「私ね、妊娠したの」

突然、切り出した彼女。口調はしっかりしていたが、目が定まっていない。
話したいことがあると昨夜いわれ、なじみのイタリアンで待ち合わせた。
知り合ったのは去年の冬。月に一、二度は夕食をともにしていた。

「そうか。で、相手はだれなの」
「うん、三年ほど付き合ってた人。妻子持ち」
「・・・そうか。で、どうするつもり?」
「とりあえず、産もうと思っている。
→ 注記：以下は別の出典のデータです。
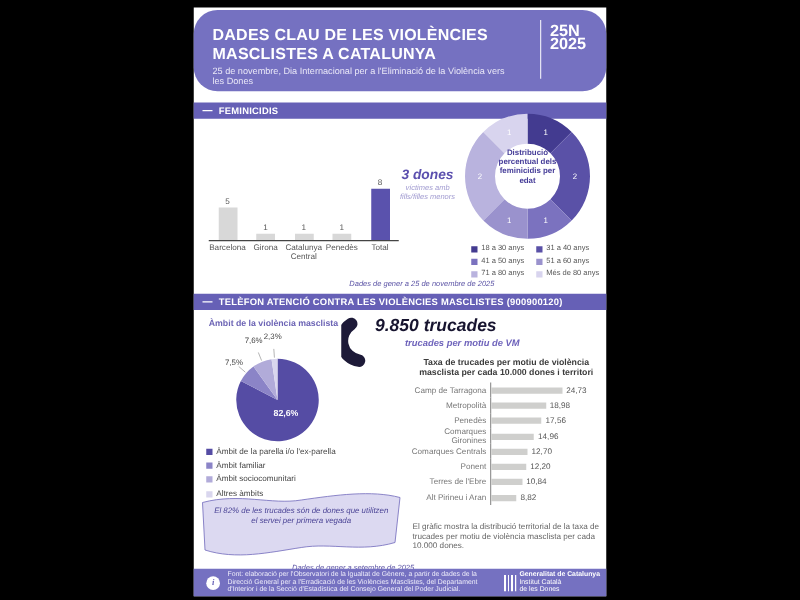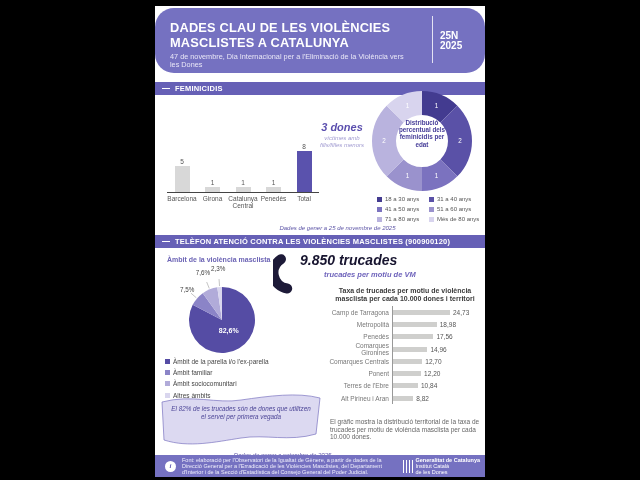--- a/index.html
+++ b/index.html
@@ -5,21 +5,21 @@
   html,body{margin:0;padding:0;}
   body{width:640px;height:480px;background:#000;position:relative;overflow:hidden;
        font-family:"Liberation Sans",sans-serif;}
   .card{position:absolute;left:155px;top:6px;width:330px;height:471px;background:#fff;}
 
   
   .header{position:absolute;left:0;top:2px;width:330px;height:65px;background:#7571c1;box-sizing:border-box;padding:0 0 0 15px;border-radius:19px;}
   .h-title{margin-top:13px;font-size:12.8px;font-weight:bold;line-height:14.5px;color:#fff;letter-spacing:.2px;}
   .h-sub{margin-top:3px;font-size:7.3px;line-height:8.3px;color:#e9e7f7;width:235px;}
   .badge-sep{position:absolute;left:277px;top:8px;width:1px;height:47px;background:rgba(255,255,255,.8);}
-  .badge{position:absolute;left:285px;top:12px;font-size:10px;font-weight:bold;color:#fff;line-height:10px;margin-top:11px;}
+  .badge{position:absolute;left:285px;top:12px;font-size:13px;font-weight:bold;color:#fff;line-height:10px;}
 
   
   .secbar{position:absolute;left:0;width:330px;height:13px;background:#6660b6;color:#fff;
           font-size:7.5px;font-weight:bold;display:flex;align-items:center;letter-spacing:.2px;}
   .sec1{top:76px;} .sec2{top:229px;}
   .dash{width:8px;height:1.5px;background:#fff;margin:0 5px 0 7px;}
 
   
   .stats{position:absolute;left:12px;top:89px;font-style:italic;}
   .st1{font-size:8.5px;font-weight:bold;color:#453c98;line-height:10px;}
@@ -27,21 +27,21 @@
 
   
   .vchart{position:absolute;left:12px;top:136px;width:152px;}
   .vplot{display:flex;justify-content:space-between;align-items:flex-end;height:50px;border-bottom:1px solid #444;}
   .vcol{width:30px;display:flex;flex-direction:column;align-items:center;justify-content:flex-end;}
   .vval{font-size:6.5px;color:#555;margin-bottom:1px;}
   .vbar{width:15px;}
   .vlabs{display:flex;justify-content:space-between;margin-top:2px;}
   .vlab{width:30px;text-align:center;font-size:6.5px;line-height:7px;color:#555;}
 
-  .dones{position:absolute;left:158px;top:115px;width:58px;text-align:center;font-style:italic;}
+  .dones{position:absolute;left:158px;top:128px;width:58px;text-align:center;font-style:italic;}
   .dones-big{font-size:11px;font-weight:bold;color:#5b4fae;line-height:12px;}
   .dones-cap{font-size:6px;color:#a09ad0;line-height:6.5px;margin-top:2px;}
 
   
   .donut-wrap{position:absolute;left:212px;top:80px;width:110px;height:110px;}
   .donut-center{position:absolute;left:240px;top:113px;width:54px;text-align:center;
       font-size:6.3px;font-weight:bold;color:#453c98;line-height:7.2px;}
   .donut-legend{position:absolute;left:222px;top:190px;display:grid;grid-template-columns:52px 62px;
       row-gap:4px;font-size:6px;color:#555;}
   .lg-item{display:flex;align-items:center;gap:3px;}
@@ -93,21 +93,21 @@
 </head>
 <body>
 
 <div class="card">
 
   <div class="header" style="background: rgb(117, 113, 193);">
     <div class="h-title">
       <div>DADES CLAU DE LES VIOLÈNCIES</div>
       <div>MASCLISTES A CATALUNYA</div>
     </div>
-    <div class="h-sub">47 de novembre, Dia Internacional per a l'Eliminació de la Violència vers les Dones</div>
+    <div class="h-sub">25 de novembre, Dia Internacional per a l'Eliminació de la Violència vers les Dones</div>
     <div class="badge-sep"></div>
     <div class="badge">
       <div>25N</div>
       <div>2025</div>
     </div>
   </div>
 
   <div class="secbar sec1" style="background: rgb(102, 96, 182);">
     <span class="dash"></span>
     <span>FEMINICIDIS</span>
私も、もう歳だからね」

友人関係を保っていたつもりだったが、彼女の告白に気持ちが大きく揺らいだ。
何とかしてやりたい。でも、何ができるのか。単なる世話焼きになってしまわないか。

「彼のほうは、どういってるの」
「堕ろせって。そりゃそうだよね、妻子持ちだもんね」
「うん。でも、君は産みたいんだろう」
「なんかねえ、このまま一人だったら寂しいかなって。とくに老後はね」
「そんなことで産むって決めたのか。保険代わりってこと?」
「そんなつもりじゃないけど・・・どうしたらいいんだろう」

一筋の涙が、彼女の目からこぼれ落ちてきた。ハンカチで拭うが、とまらない。
思わず手を握る。強く握る。握り返してくる彼女の手にも、力がこもっていた。
しばらくお互いの目を見つめ合う。何とかしてやりたいが、言葉がでない。

「もうね、私どうなってもいいのよ。本音はね。でも子供は殺したくない」
「うん、まずは気持ちの整理から始めなきゃな。とりあえず飲もうよ」
「もう、あまり飲めないのよ。赤ちゃんのためにね」
「あ、そうか。これからは飲みに行けないって、このことだったのか」
「そうなの。でもごめん、この瞬間は許して。タバコも」

握っていた手をはなし、軽くワインを口にしてからタバコに火をつける彼女。
ため息混じりの煙が深く、そして大きくテーブルを覆った。
なぜか、無性に悔しさがこみあげてきた。さあ、どうしたものか。